Aw: Re: UDF behaves non-deterministic

2012-11-05 Thread Stefan Kuhn
Hi Dan,

thanks for your answer. The UDF only contains functions (the one called in sql 
plus two functions called in it). There are no variables outside them and 
nothing is declared static. All variables inside the functions are declared 
just like "double x=0;" etc. I am not an expert on C, but my understanding is 
that these values are separate for each call of the function and don't 
influence each other. Do you have a suggestion what I should look for in my c 
code? Or do I need to make the code thread-safe in that sense that concurrent 
executions are prevented by monitors or semaphors or so (no idea about what 
this is called in c)?
Stefan

>The first thing I would do is examine your UDF and ensure that it is
>thread-safe. No global variables, no static variables within functions,
>etc. Also make sure that any libc functions you call that are documented as
>non-threadsafe are wrapped by a mutex or otherwise protected against
>multiple simultaneous access.
>
>http://dev.mysql.com/doc/refman/5.5/en/adding-udf.html
>
>As for debugging, you should be able to write things to stderr which will
>show up in the mysql logfile, or you could open your own logfile and write
>to that.

--
Dan Nelson
dnel...@allantgroup.com




-- 
MySQL General Mailing List
For list archives: http://lists.mysql.com/mysql
To unsubscribe:http://lists.mysql.com/mysql



Re: UDF behaves non-deterministic

2012-11-04 Thread Dan Nelson
In the last episode (Nov 04), Stefan Kuhn said:
> I have a weired (for me at least) problem with a user defined function,
> written in C.  The function seems to return different results in different
> runs (the code of the function does not contain random elements). 
> Basically, the function calculates a score based on a column in a table
> and an input value.  So I do something like this:
>
> select * from table order by udf(column, 'input_value') desc;
>
> For my understanding, this should give the same result always. But if I
> run many statements (execution is from a java program and I can do it in
> parallel threads) so that they overlap (the udf on a large table takes
> 5-10 s on a slow machine), the results of some queries are different.  If
> I have enough time between statements, it seems to work, i.  e.  the
> result is always the same.  I would have thought the statements are
> independent, even if executed on different jdbc connections in parallel.
>
> Does somebody have an idea?  Or could somebody give an idea on debugging? 
> Normally I would try to debug the code to see what goes on, but how can I
> do this in a udf?  Can I log in the udf?

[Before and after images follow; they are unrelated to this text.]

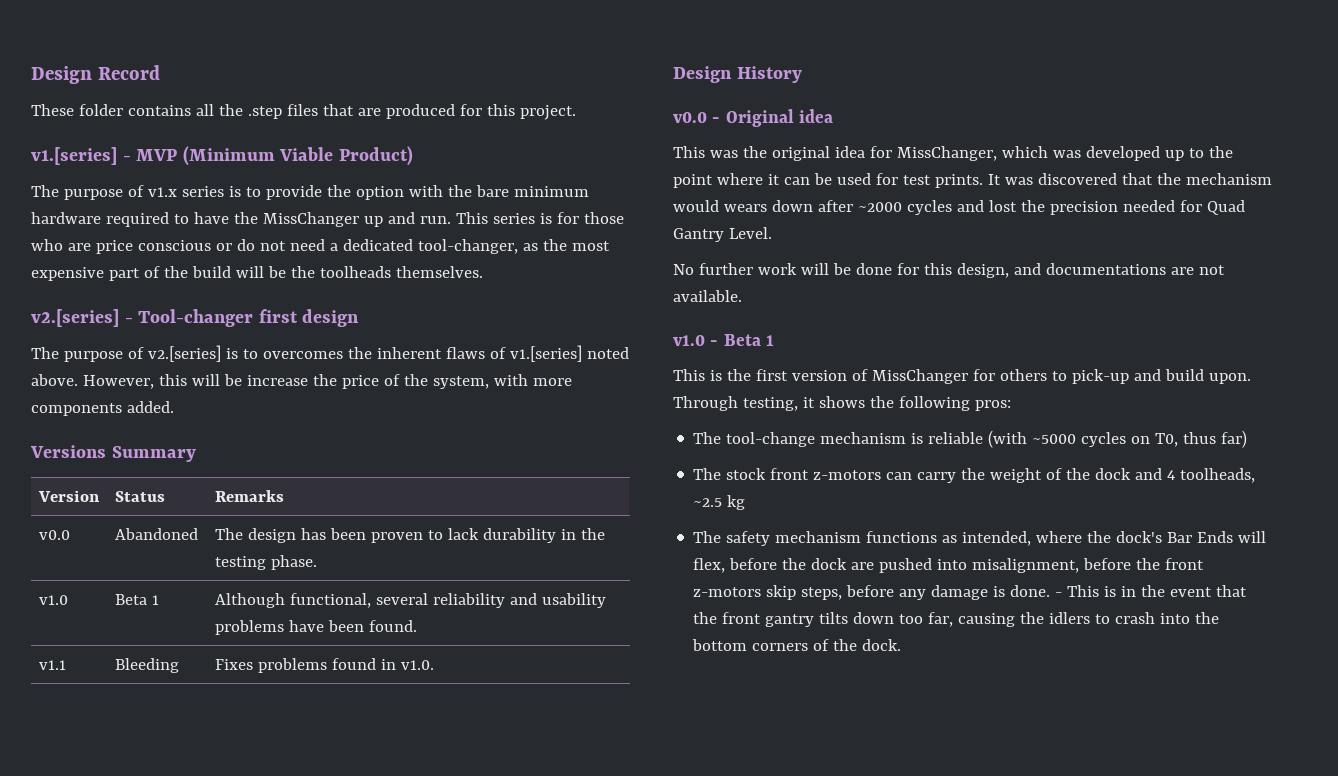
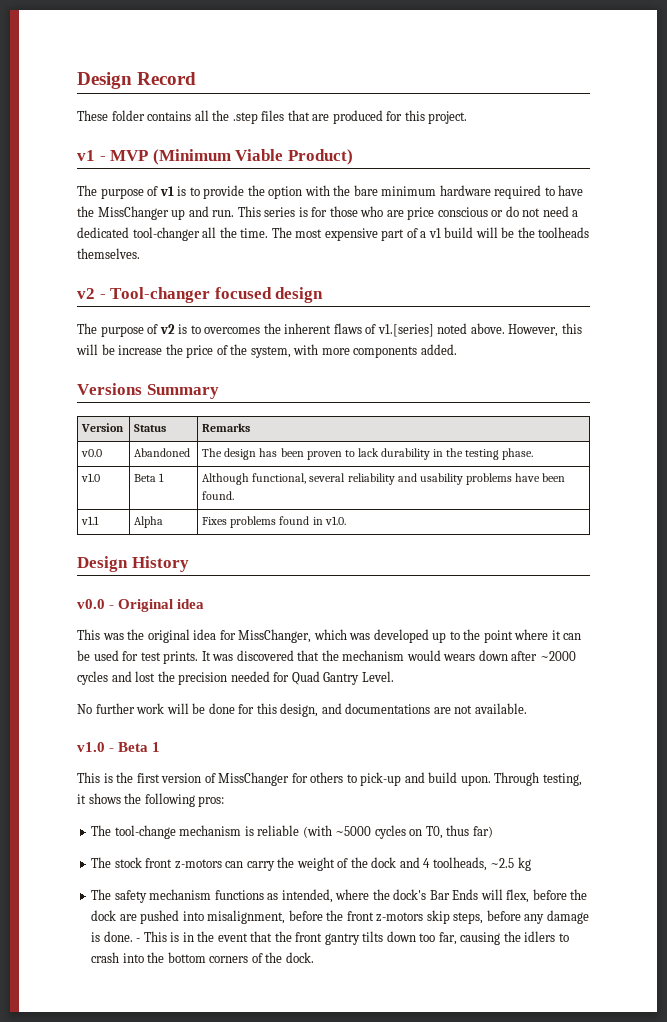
- v1.[series] - MVP (Minimum Viable Product)
+ v1 - MVP (Minimum Viable Product)
- The purpose of v1.x series is to provide the option with the bare minimum hardware required to have the MissChanger up and run.
+ The purpose of v1 is to provide the option with the bare minimum hardware required to have the MissChanger up and run.
- This series is for those who are price conscious or do not need a dedicated tool-changer, as the most expensive part of the build will be the toolheads themselves.
+ This series is for those who are price conscious or do not need a dedicated tool-changer all the time. The most expensive part of a v1 build will be the toolheads themselves.
- v2.[series] - Tool-changer first design
+ v2 - Tool-changer focused design
- The purpose of v2.[series] is to overcomes the inherent flaws of v1.[series] noted above.
+ The purpose of v2 is to overcomes the inherent flaws of v1.[series] noted above.
- v1.1 | Bleeding | Fixes problems found in v1.0.
+ v1.1 | Alpha | Fixes problems found in v1.0.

The first thing I would do is examine your UDF and ensure that it is
thread-safe.  No global variables, no static variables within functions,
etc.  Also make sure that any libc functions you call that are documented as
non-threadsafe are wrapped by a mutex or otherwise protected against
multiple simultaneous access.

http://dev.mysql.com/doc/refman/5.5/en/adding-udf.html

As for debugging, you should be able to write things to stderr which will
show up in the mysql logfile, or you could open your own logfile and write
to that.

-- 
Dan Nelson
dnel...@allantgroup.com

-- 
MySQL General Mailing List
For list archives: http://lists.mysql.com/mysql
To unsubscribe:http://lists.mysql.com/mysql



Re: UDF behaves non-deterministic

2012-11-04 Thread Stefan Kuhn
On Sunday 04 November 2012 22:34:22 Michael Dykman wrote:
> A couple of questions present.
>
> You mention that selecting from the whole table takes 5-10s so I assume you
> have a lot of records.
Yes, and the calculation of the score is fairly complicated. Plust the test 
server is slow (Pentium III machine, old, but working)
>   is the data not in flux? are you sure?
Yes, I am. I have a test server, where nothing happens.
>   these conflict queries are all on the same server?
Yes, one mysql instance on one server
>
> i would have structured the query like so:
>   select *, udf(column,'value') AS u from table order by u;
I tried this and whilst it gives a speedup (around 25%, I would say), it does 
not solve the problem (but thanks for the hint, I didn't think this makes a 
difference).
>
> I suspect it might reduce the number of udf invocations..  the order by
> clause is frequently referred to in the process of sorting.. keeping that
> static instead of dynamic might sanitize your issue.
>
> On 2012-11-04 4:24 PM, "Stefan Kuhn"  wrote:
>
> Hi all,
> I have a weired (for me at least) problem with a user defined function,
> written in C. The function seems to return different results in different
> runs (the code of the function does not contain random elements).
> Basically, the function calculates a score based on a column in a table and
> an input value. So I do something like this:
> select * from table order by udf(column, 'input_value') desc;
> For my understanding, this should give the same result always. But if I run
> many statements (execution is from a java program and I can do it in
> parallel
> threads) so that they overlap (the udf on a large table takes 5-10 s on a
> slow machine), the results of some queries are different. If I have enough
> time between statements, it seems to work, i. e. the result is always the
> same. I would have thought the statements are independent, even if executed
> on different jdbc connections in parallel.
> Does somebody have an idea?
> Or could somebody give an idea on debugging? Normally I would try to debug
> the
> code to see what goes on, but how can I do this in a udf? Can I log in the
> udf?
> Thanks for any hints,
> Stefan
>
> --
> MySQL General Mailing List
> For list archives: http://lists.mysql.com/mysql
> To unsubscribe:http://lists.mysql.com/mysql



-- 
MySQL General Mailing List
For list archives: http://lists.mysql.com/mysql
To unsubscribe:http://lists.mysql.com/mysql



Re: UDF behaves non-deterministic

2012-11-04 Thread Michael Dykman
A couple of questions present.

You mention that selecting from the whole table takes 5-10s so I assume you
have a lot of records.
  is the data not in flux? are you sure?
  these conflict queries are all on the same server?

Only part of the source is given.